== How to complete this task ==
Down to the last word, output the records below, skipping any images.

== Source material ==
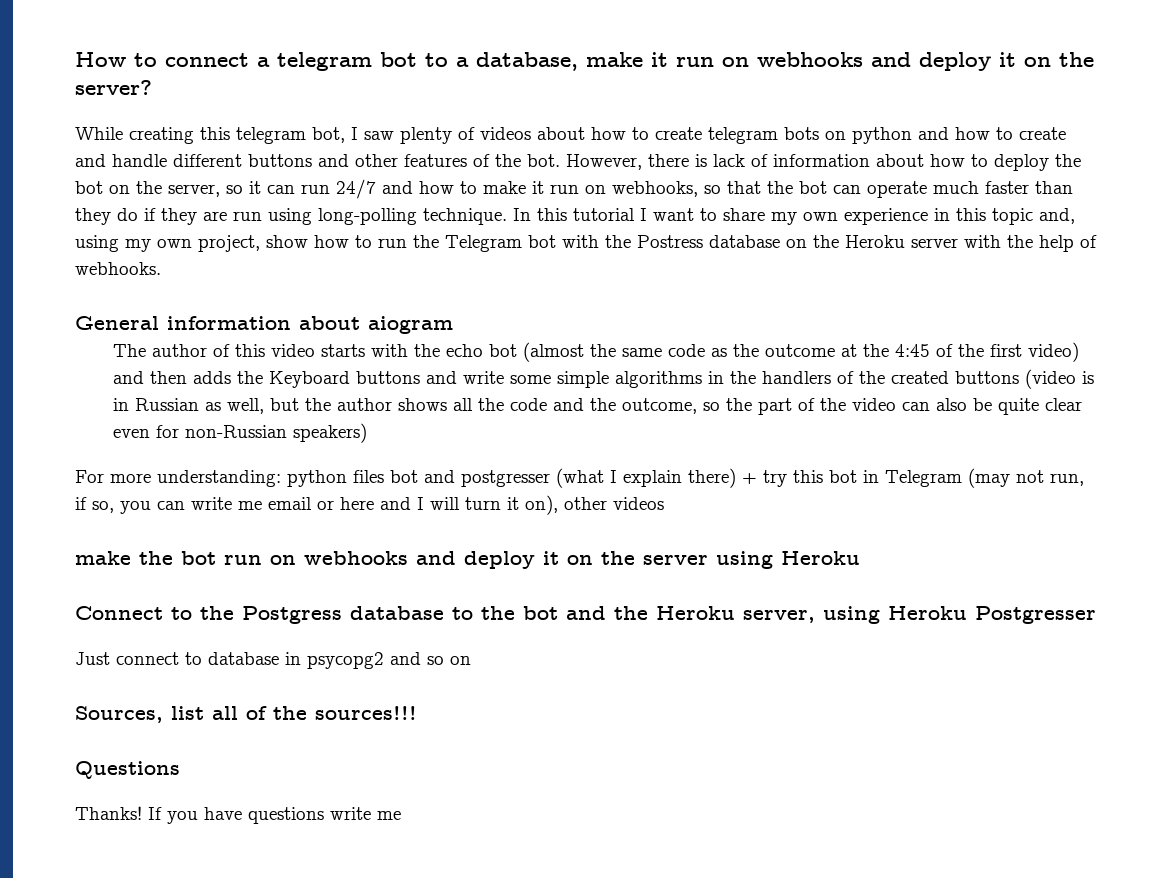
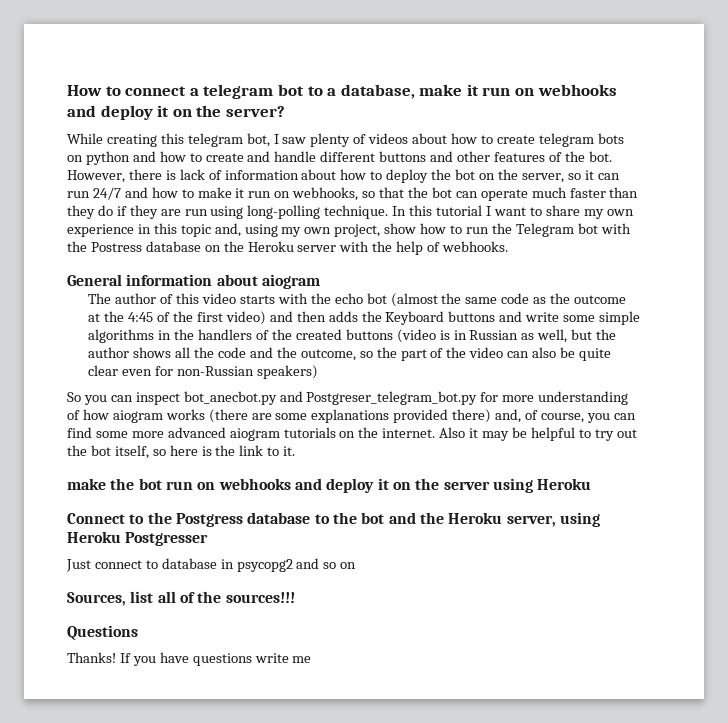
- For more understanding: python files bot and postgresser (what I explain there) + try this bot in Telegram (may not run, if so, you can write me email or here and I will turn it on), other videos
+ So you can inspect bot_anecbot.py and Postgreser_telegram_bot.py for more understanding of how aiogram works (there are some explanations provided there) and, of course, you can find some more advanced aiogram tutorials on the internet. Also it may be helpful to try out the bot itself, so here is the link to it.

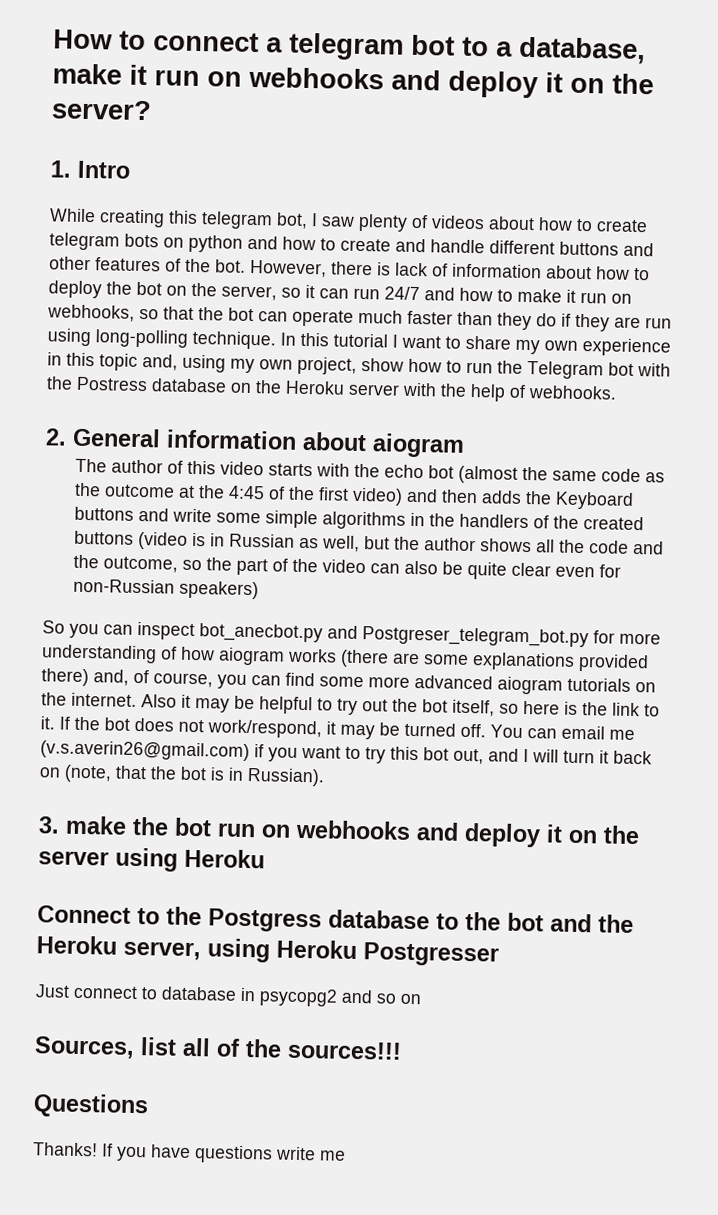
+ 1. Intro
- General information about aiogram
+ 2. General information about aiogram
- Also it may be helpful to try out the bot itself, so here is the link to it.
- make the bot run on webhooks and deploy it on the server using Heroku
+ Also it may be helpful to try out the bot itself, so here is the link to it. If the bot does not work/respond, it may be turned off. You can email me (v.s.averin26@gmail.com) if you want to try this bot out, and I will turn it back on (note, that the bot is in Russian).
+ 3. make the bot run on webhooks and deploy it on the server using Heroku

== Exercise output ==
- For more understanding: python files bot and postgresser (what I explain there) + try this bot in Telegram (may not run, if so, you can write me email or here and I will turn it on), other videos
+ So you can inspect bot_anecbot.py and Postgreser_telegram_bot.py for more understanding of how aiogram works (there are some explanations provided there) and, of course, you can find some more advanced aiogram tutorials on the internet. Also it may be helpful to try out the bot itself, so here is the link to it.

+ 1. Intro
- General information about aiogram
+ 2. General information about aiogram
- Also it may be helpful to try out the bot itself, so here is the link to it.
- make the bot run on webhooks and deploy it on the server using Heroku
+ Also it may be helpful to try out the bot itself, so here is the link to it. If the bot does not work/respond, it may be turned off. You can email me (v.s.averin26@gmail.com) if you want to try this bot out, and I will turn it back on (note, that the bot is in Russian).
+ 3. make the bot run on webhooks and deploy it on the server using Heroku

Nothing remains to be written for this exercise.